The Revised Secularization Narrative and Modern Greek Literary Studies by Nektaria Klapaki (University of Washington)
16 March 2020, 18:00 to 19:30
Strand Campus , London
Over the past four decades or so scholars from an array of disciplines, including philosophy, historical sociology, sociology of religion, and history, have recast, revised or outright rejected the key assumptions of the classical secularization theory while they have been rewriting the history of secularization. The, once celebrated, sociological consensus that equated modernity with secularism and presaged the erosion of religion from the public sphere has given way to multiple debates of fairly diverse impulses and theoretical orientations. These debates, in combination with discussions about the religious and the secular, are currently transforming in multiple ways the fields of Romantic, Victorian and Modernist literary studies. This talk seeks to explore the implications of some of these theoretical developments for Modern Greek literary studies and to show that the current rethinking of the secularization narrative has a significant bearing not only upon our understanding of the work of specific modern Greek authors but also on the way in which we conceive the field of Modern Greek literary studies at large.

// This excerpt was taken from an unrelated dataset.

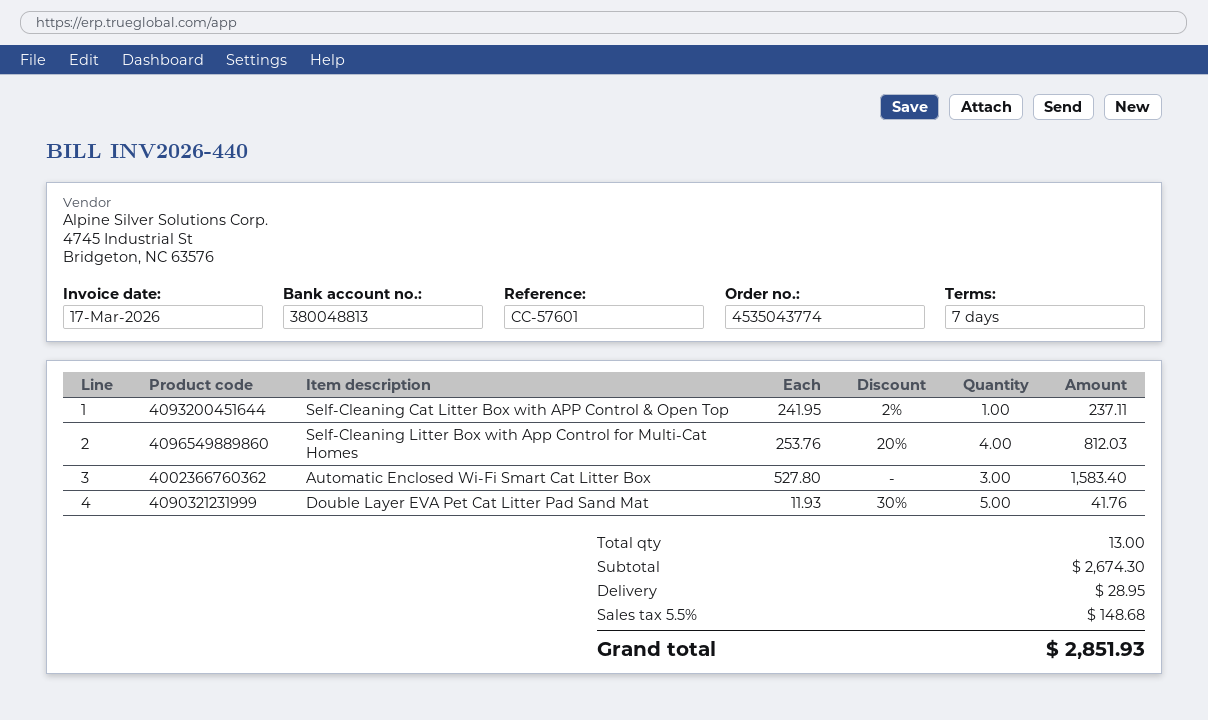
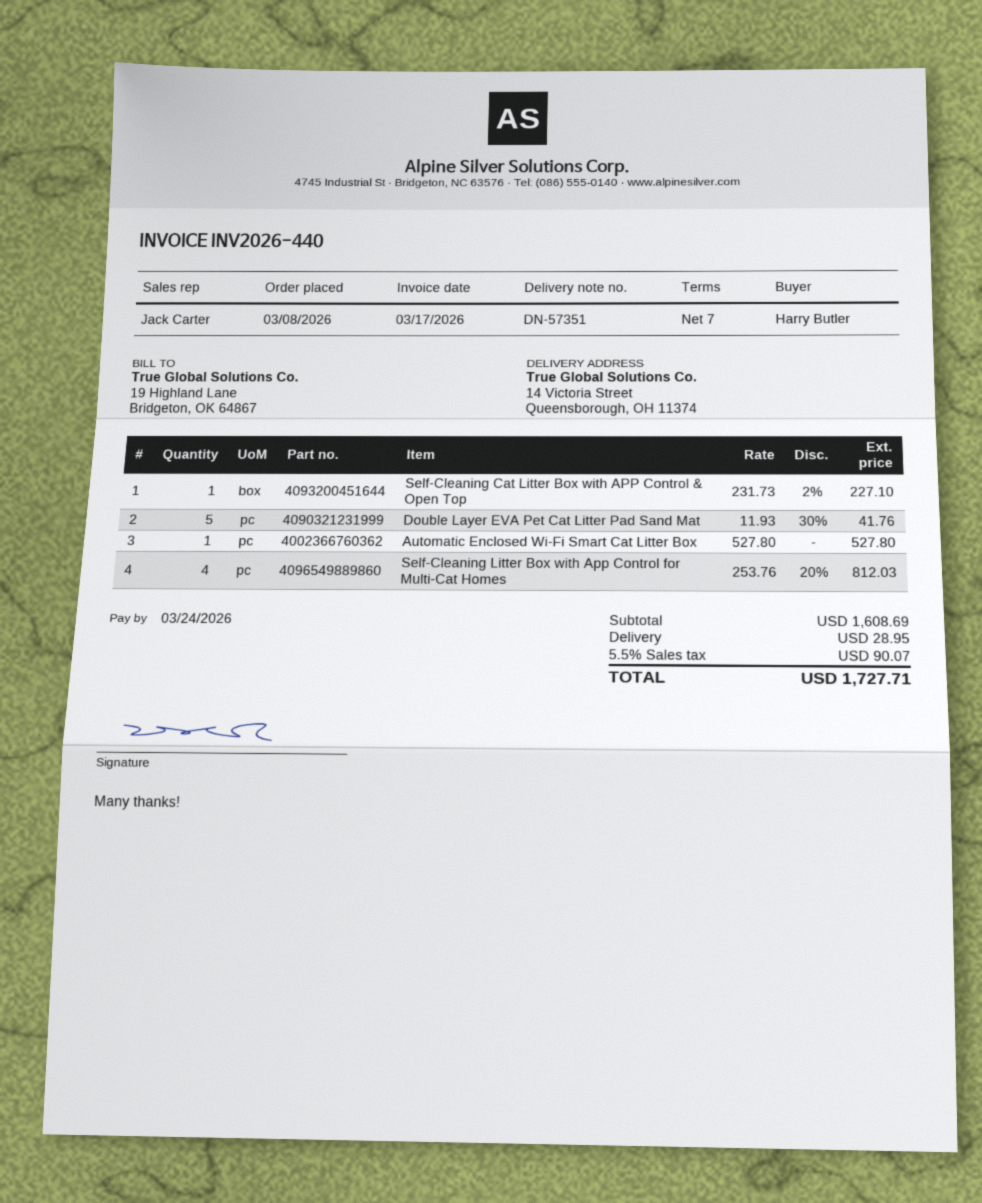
Self-Cleaning Cat Litter Box with APP Control & Open Top: 1 x 241.95 - 2% = 237.11 -> 1 x 231.73 - 2% = 227.10
Automatic Enclosed Wi-Fi Smart Cat Litter Box: 3 x 527.80 = 1583.40 -> 1 x 527.80 = 527.80
subtotal: 2674.30 -> 1608.69
tax: 5.5% = 148.68 -> 5.5% = 90.07
total: 2851.93 -> 1727.71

Nektaria Klapaki: Lecturer, Jackson School of International Studies, University of Washington
Dr Nektaria Klapaki is a scholar of modern Greek literature and culture, currently a Lecturer in the Hellenic Studies Program and a faculty affiliate in the Comparative Religion Program at the University of Washington’s Henry M. Jackson School of International Studies. She received her training in Greece (B.A. in Classics, University of Crete) and the UK (M.A. and Ph.D. in Modern Greek Studies, University of London). She works at the intersections of Modern Greek Studies, Comparative Literature and Reception Studies, specializing in the role of epiphany in modern Greek literature and culture, and its relation to the pre-modern (Greco-Roman and Judeo-Christian) and the modern European traditions of the concept. Her research focuses on two major areas: questions of classical reception in modern Greek literary and cultural context and the relationship of modern Greece to Western modernity, which she examines by addressing overarching questions of secularization, religion, nationalism, history, temporality, memory, identity, travel, and gender. Her main publications, both in English and Greek, have appeared in the Classical Receptions Journal; Journal of Modern Hellenism; Journal of Modern Greek Studies, and several edited volumes. She is currently preparing a book-length manuscript which is a comparative study of epiphany in modern Greek poetry. In this work, she reads epiphany as an offshoot of modernity intimately connected with the historical processes of secularization and re-sacralization, while situating its emergence in modern Greek poetry vis-à-vis the afterlife of the pagan and the Christian divine, and along the lines of the rise of epiphany in modern European literature. My research and teaching have been funded by the Alexander S. Onassis Foundation, the Greek State Scholarship Foundation, the University of Washington, and the Harvard University’s Center for Hellenic Studies in Washington DC, among others. She serves as Arts & Humanities Associate Editor of the Journal of Modern Greek Studies and as a member of the Editorial Board of the Journal of Modern Hellenism.